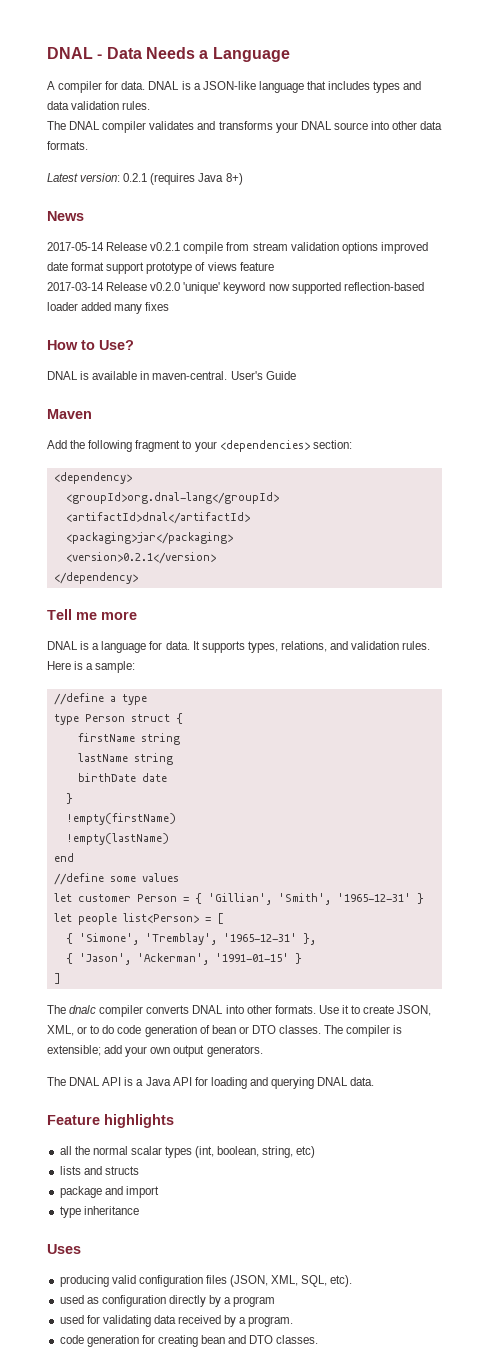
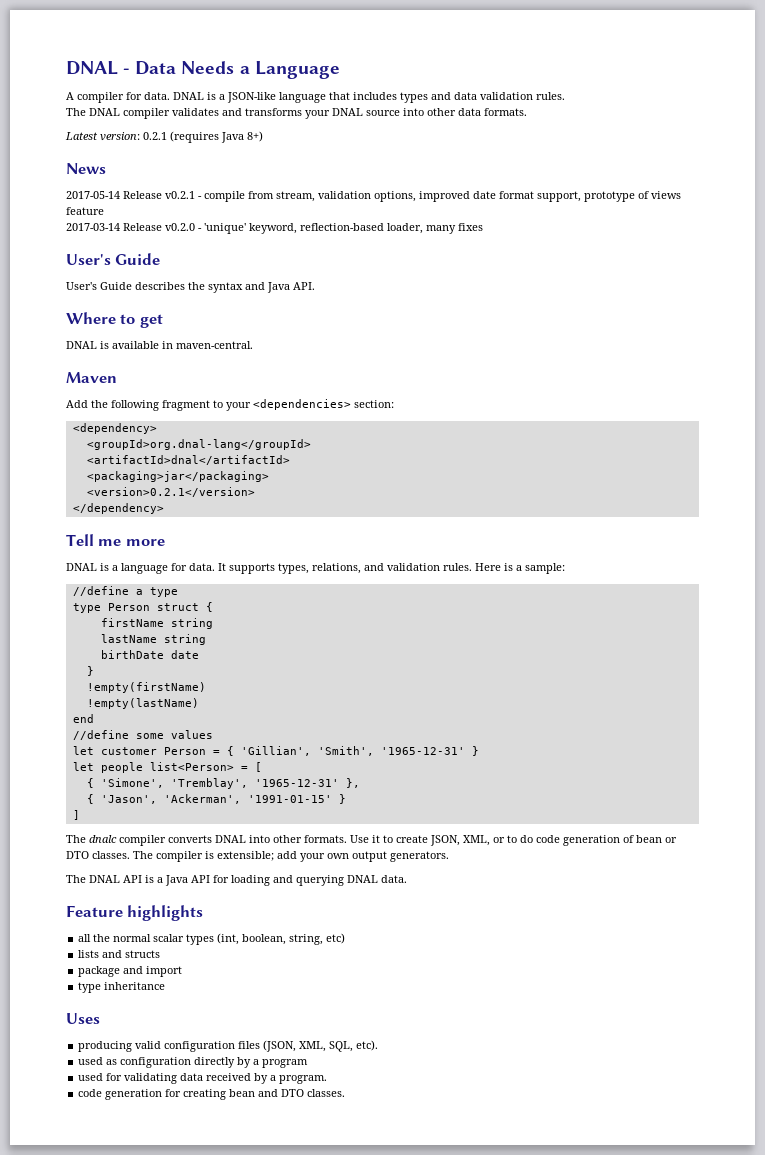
- 2017-05-14 Release v0.2.1 compile from stream validation options improved date format support prototype of views feature
+ 2017-05-14 Release v0.2.1 - compile from stream, validation options, improved date format support, prototype of views feature
- 2017-03-14 Release v0.2.0 'unique' keyword now supported reflection-based loader added many fixes
- How to Use?
+ 2017-03-14 Release v0.2.0 - 'unique' keyword, reflection-based loader, many fixes
+ User's Guide
+ User's Guide describes the syntax and Java API.
+ Where to get
- User's Guide

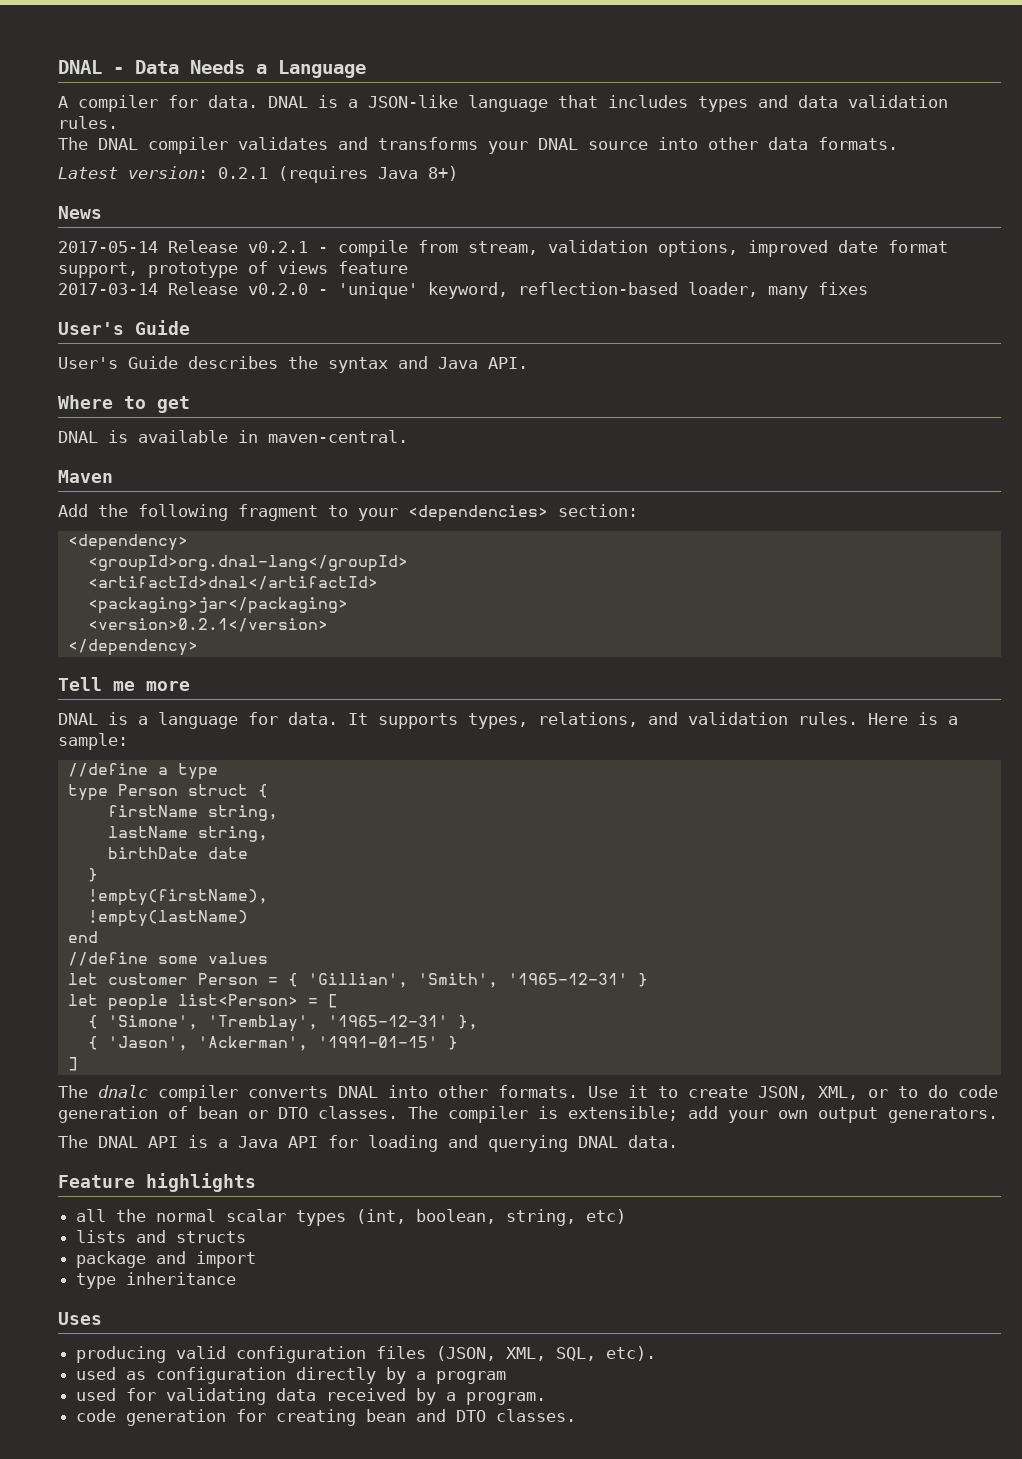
- firstName string
+ firstName string,
- lastName string
+ lastName string,
- !empty(firstName)
+ !empty(firstName),

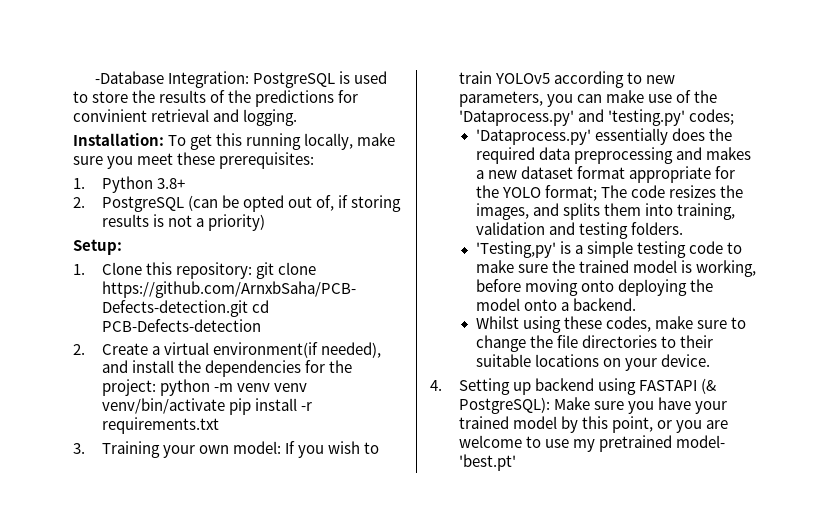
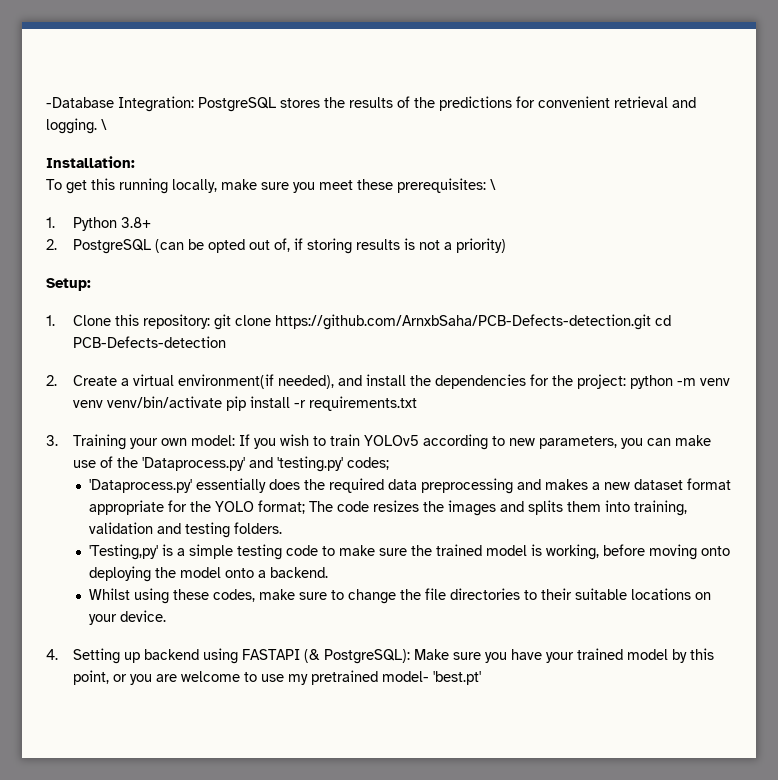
- -Database Integration: PostgreSQL is used to store the results of the predictions for convinient retrieval and logging.
+ -Database Integration: PostgreSQL stores the results of the predictions for convenient retrieval and logging. \
- Installation: To get this running locally, make sure you meet these prerequisites:
+ Installation:
+ To get this running locally, make sure you meet these prerequisites: \
- 'Dataprocess.py' essentially does the required data preprocessing and makes a new dataset format appropriate for the YOLO format; The code resizes the images, and splits them into training, validation and testing folders.
+ 'Dataprocess.py' essentially does the required data preprocessing and makes a new dataset format appropriate for the YOLO format; The code resizes the images and splits them into training, validation and testing folders.

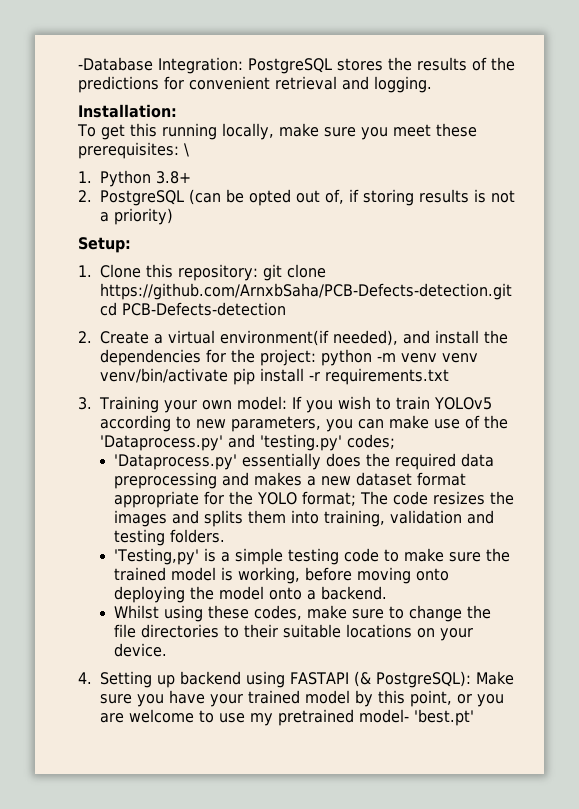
- -Database Integration: PostgreSQL stores the results of the predictions for convenient retrieval and logging. \
+ -Database Integration: PostgreSQL stores the results of the predictions for convenient retrieval and logging.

⁂

Assigned task: Please return the material above only from the line that holds "- lastName string" through the line that holds "- -Database Integration: PostgreSQL is", exactly as it stands, ends included and pictures omitted.

Expected answer:
- lastName string
+ lastName string,
- !empty(firstName)
+ !empty(firstName),

- -Database Integration: PostgreSQL is used to store the results of the predictions for convinient retrieval and logging.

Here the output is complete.